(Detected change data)

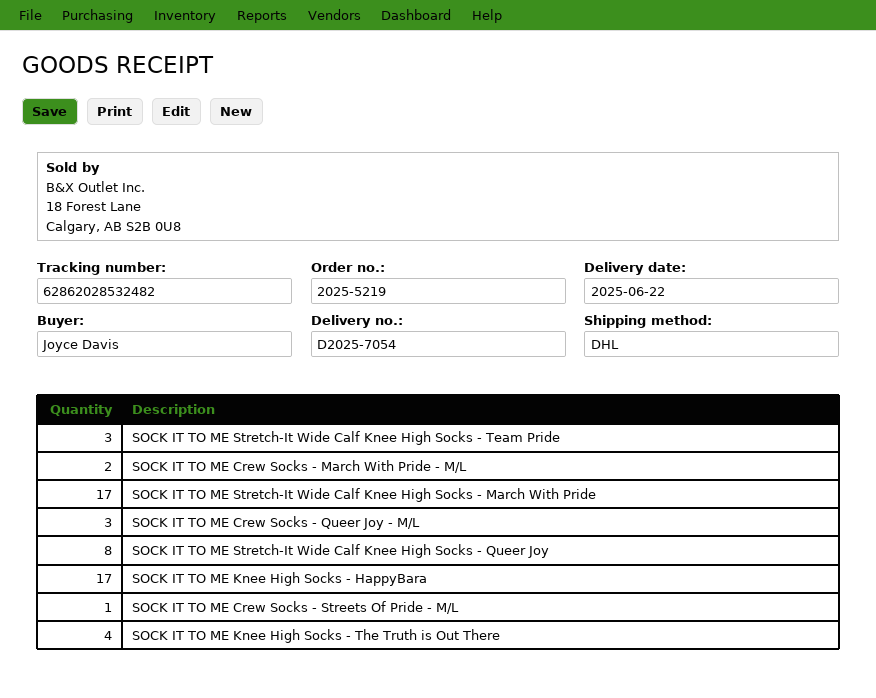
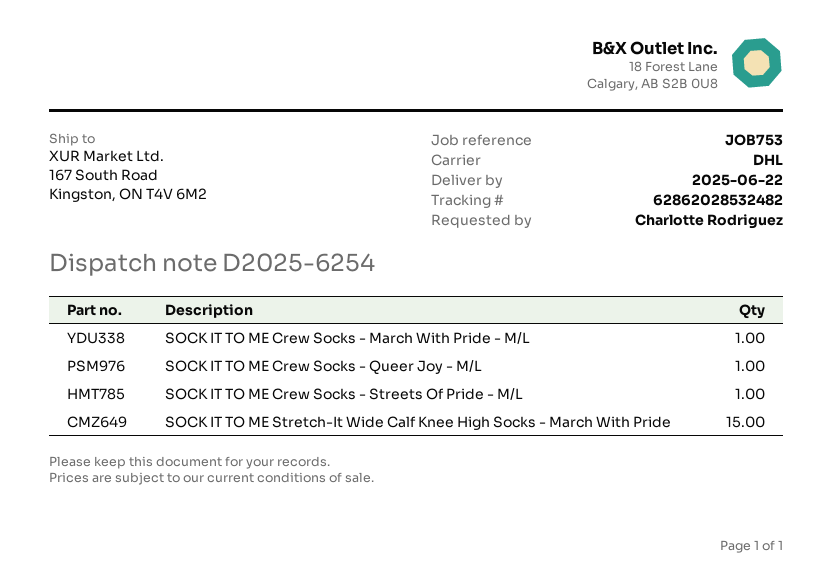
delivery note number: D2025-7054 -> D2025-6254
ordered by: Joyce Davis -> Charlotte Rodriguez
SOCK IT TO ME Stretch-It Wide Calf Knee High Socks - Team Pride: 3 -> none
SOCK IT TO ME Crew Socks - March With Pride - M/L: 2 -> 1
SOCK IT TO ME Stretch-It Wide Calf Knee High Socks - March With Pride: 17 -> 15
SOCK IT TO ME Crew Socks - Queer Joy - M/L: 3 -> 1
SOCK IT TO ME Stretch-It Wide Calf Knee High Socks - Queer Joy: 8 -> none
SOCK IT TO ME Knee High Socks - HappyBara: 17 -> none
SOCK IT TO ME Knee High Socks - The Truth is Out There: 4 -> none

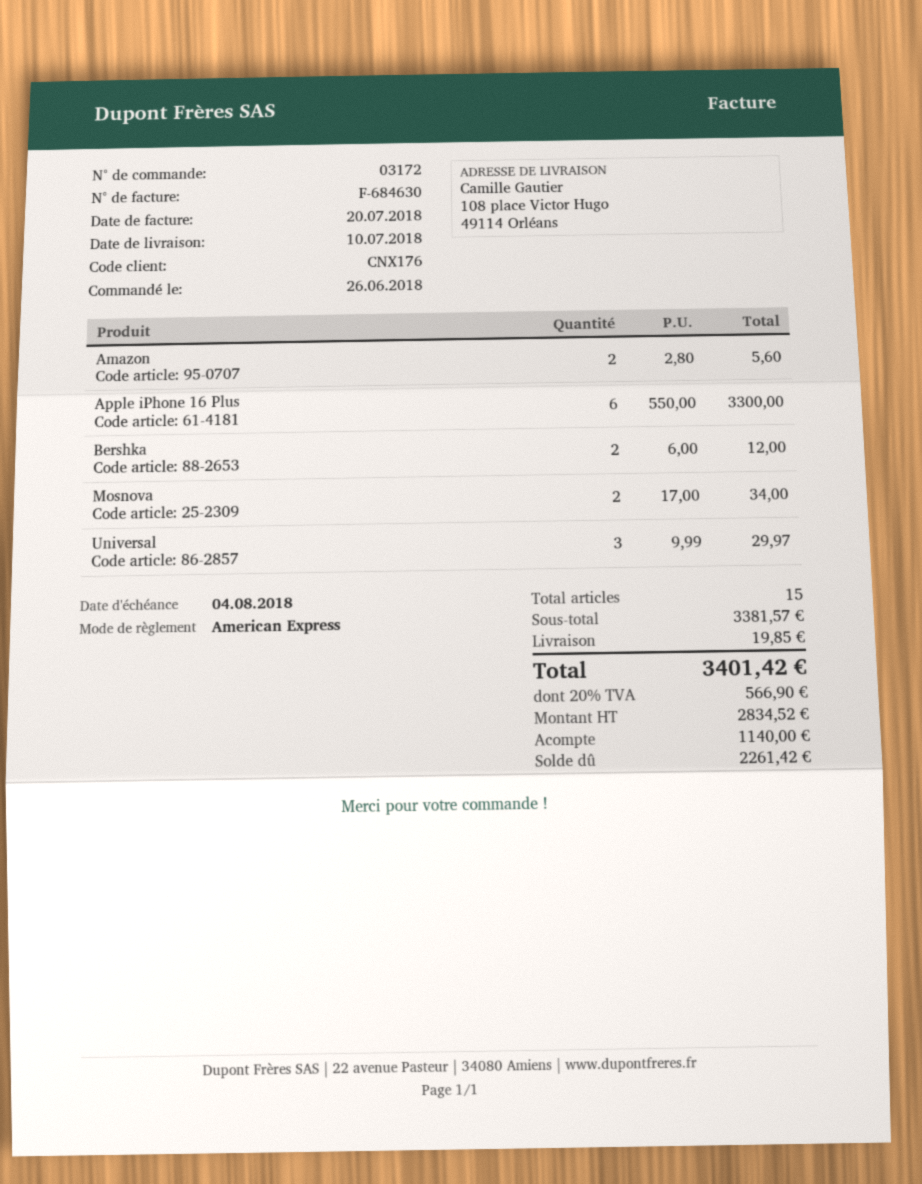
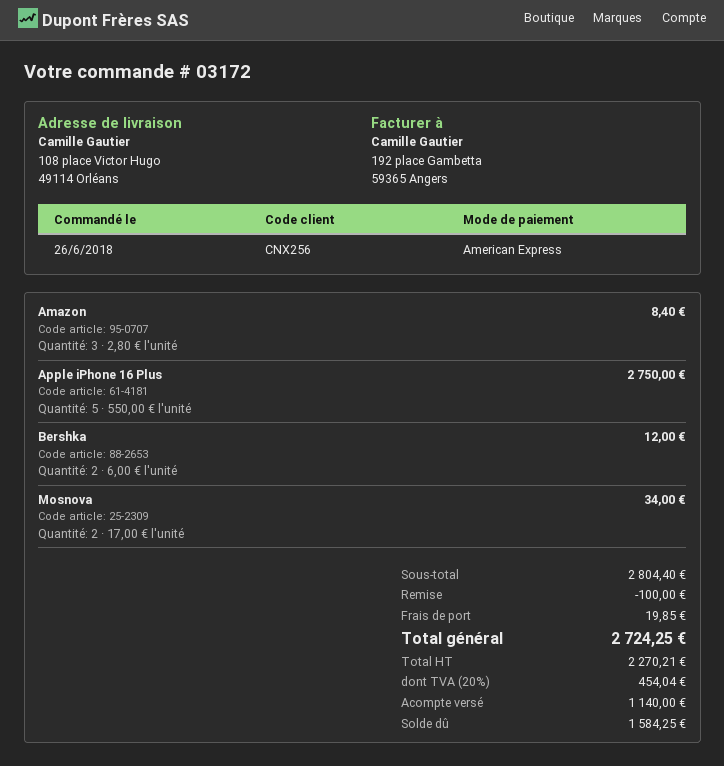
customer number: CNX176 -> CNX256
Amazon: 2 x 2.80 = 5.60 -> 3 x 2.80 = 8.40
Apple iPhone 16 Plus: 6 x 550.00 = 3300.00 -> 5 x 550.00 = 2750.00
Universal: 3 x 9.99 = 29.97 -> none
subtotal: 3381.57 -> 2804.40
discount: none -> 100.00
net: 2834.52 -> 2270.21
tax: 20% = 566.90 -> 20% = 454.04
total: 3401.42 -> 2724.25
balance: 2261.42 -> 1584.25

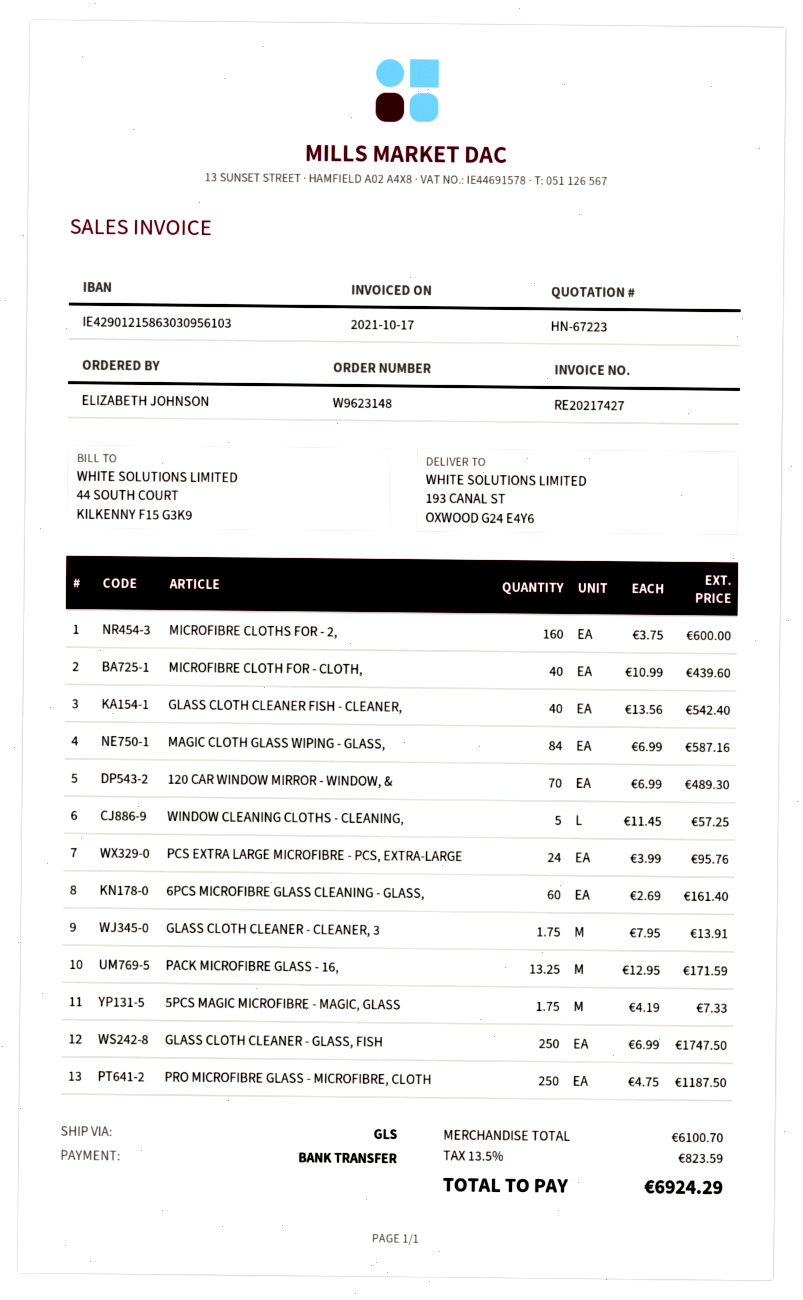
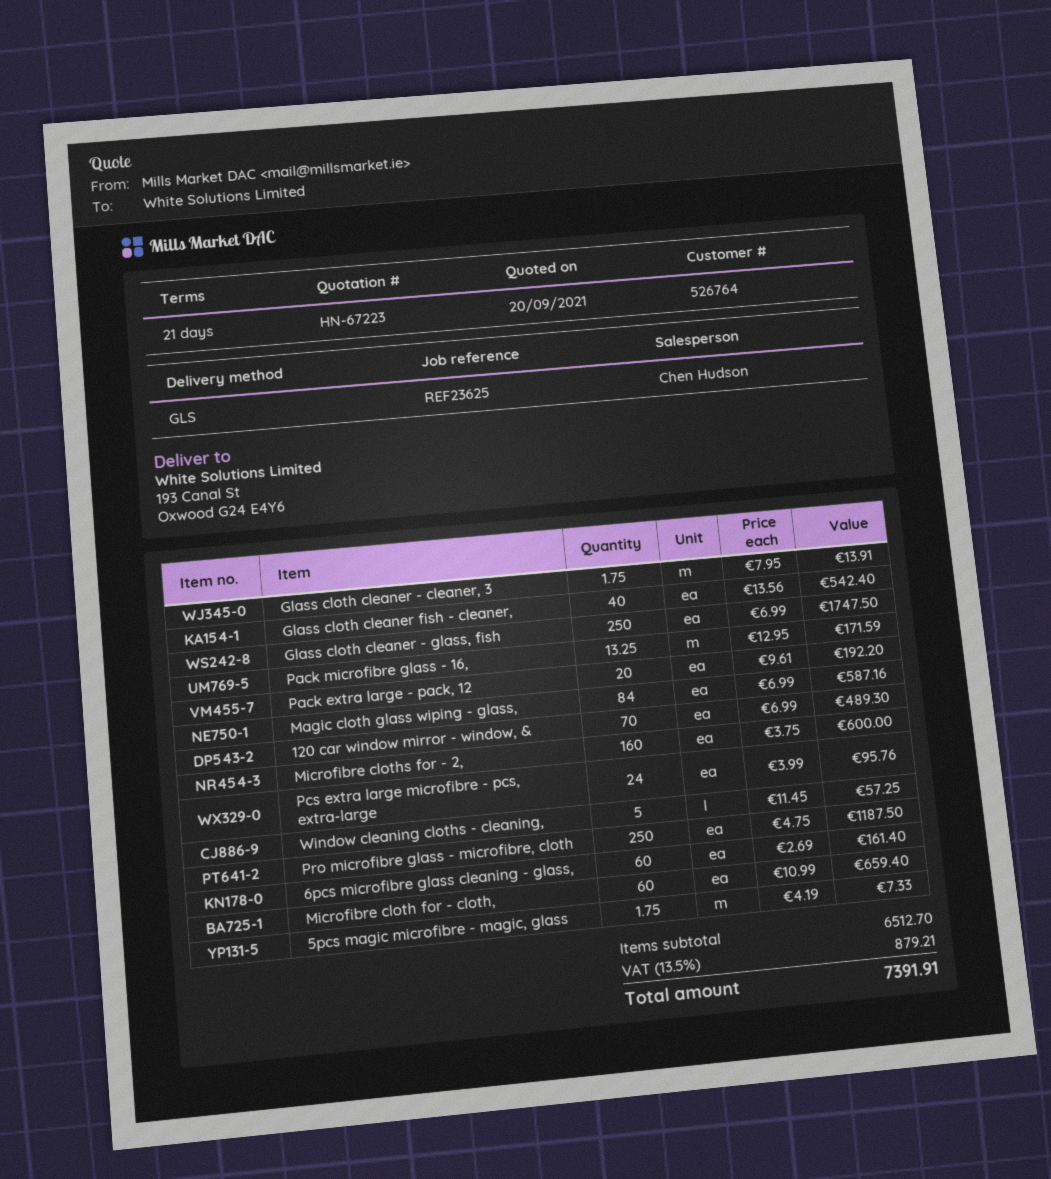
MICROFIBRE CLOTH FOR - CLOTH,: 40 x 10.99 = 439.60 -> 60 x 10.99 = 659.40
Pack extra large - pack, 12: none -> 20 x 9.61 = 192.20
subtotal: 6100.70 -> 6512.70
tax: 13.5% = 823.59 -> 13.5% = 879.21
total: 6924.29 -> 7391.91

-- Try it --
Nothing but the records above, retyped exactly and stripped of images, should appear in the answer.

-- Written solution --
delivery note number: D2025-7054 -> D2025-6254
ordered by: Joyce Davis -> Charlotte Rodriguez
SOCK IT TO ME Stretch-It Wide Calf Knee High Socks - Team Pride: 3 -> none
SOCK IT TO ME Crew Socks - March With Pride - M/L: 2 -> 1
SOCK IT TO ME Stretch-It Wide Calf Knee High Socks - March With Pride: 17 -> 15
SOCK IT TO ME Crew Socks - Queer Joy - M/L: 3 -> 1
SOCK IT TO ME Stretch-It Wide Calf Knee High Socks - Queer Joy: 8 -> none
SOCK IT TO ME Knee High Socks - HappyBara: 17 -> none
SOCK IT TO ME Knee High Socks - The Truth is Out There: 4 -> none

customer number: CNX176 -> CNX256
Amazon: 2 x 2.80 = 5.60 -> 3 x 2.80 = 8.40
Apple iPhone 16 Plus: 6 x 550.00 = 3300.00 -> 5 x 550.00 = 2750.00
Universal: 3 x 9.99 = 29.97 -> none
subtotal: 3381.57 -> 2804.40
discount: none -> 100.00
net: 2834.52 -> 2270.21
tax: 20% = 566.90 -> 20% = 454.04
total: 3401.42 -> 2724.25
balance: 2261.42 -> 1584.25

MICROFIBRE CLOTH FOR - CLOTH,: 40 x 10.99 = 439.60 -> 60 x 10.99 = 659.40
Pack extra large - pack, 12: none -> 20 x 9.61 = 192.20
subtotal: 6100.70 -> 6512.70
tax: 13.5% = 823.59 -> 13.5% = 879.21
total: 6924.29 -> 7391.91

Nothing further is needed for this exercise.